その時背中に焼けるような痛みが走った。背後にいるのは間合いの外、少し離れた場所にいるヤツだけ。弓のようなアウトレンジから攻撃するような武器を持っている訳でもない。そうして思考している間にも敵は来る。近付く敵を斬り伏せながら、僕は自分に治癒魔法を掛ける。


 ふとジェリーさんを見れば、新たに取得した時空間魔法の中に、何やらとんでもない威力の魔法を収納していた。なにやってんだアンタ。よし、今夜の飯は激辛カップ焼きそばを御馳走してやろう。付け合わせは激辛タンメンな。もちろんカップのやつ。
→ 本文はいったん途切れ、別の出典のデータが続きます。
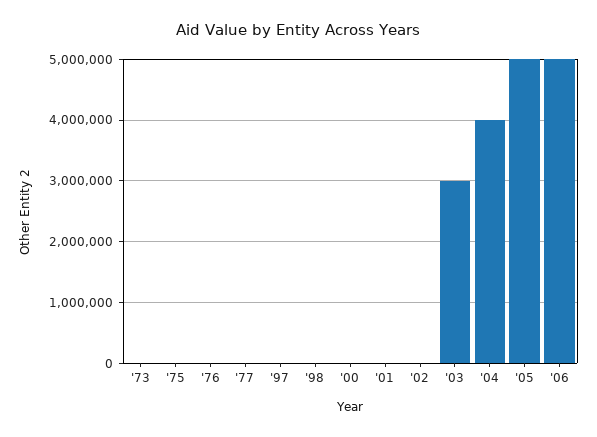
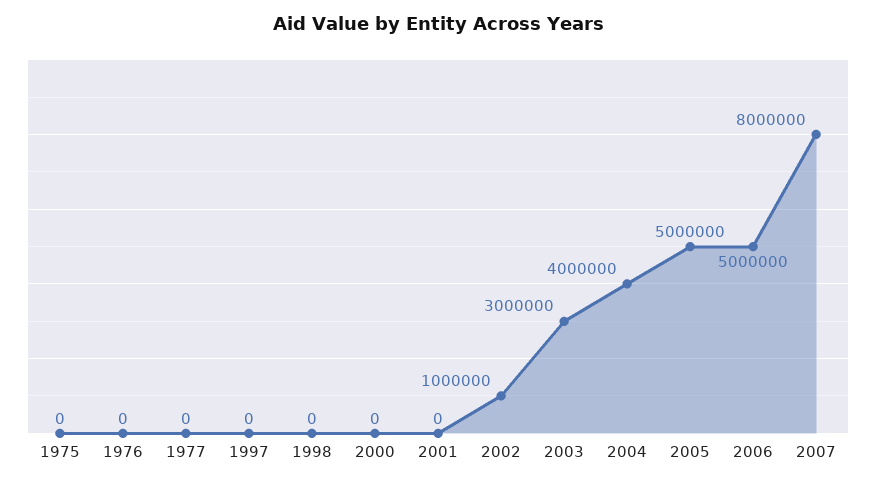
'73: 0 -> none
'02: 0 -> 1000000
2007: none -> 8000000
 というか、ジェリーさんの悪戯じゃないなら間違いなくこのアリの攻撃という事になる。その時、側面にいたワーカーアントが僕にツバを吐きかけてきた。汚ねえ!

 僕はそれを咄嗟に避けたが、そのツバが地面に落ちた途端、その場所がジュワァっと煙を立てながら変色していった。


 蟻酸か!

 詳しくは知らないが、アリは体内に毒を持っているとか聞いた事がある。それを吐いて来たのか?

 この蟻酸は熱いし痛いし厄介だ。武器による攻撃より厄介かも知れない。


「リオンさん! コイツ、毒を吐きます! 気を付けて下さい!」

「うん、分かった!」


 僕はまあいいとしても、服がボロボロになっちゃうから女の子には大問題だ。あと、これはラッキースケベのフラグじゃないぞ。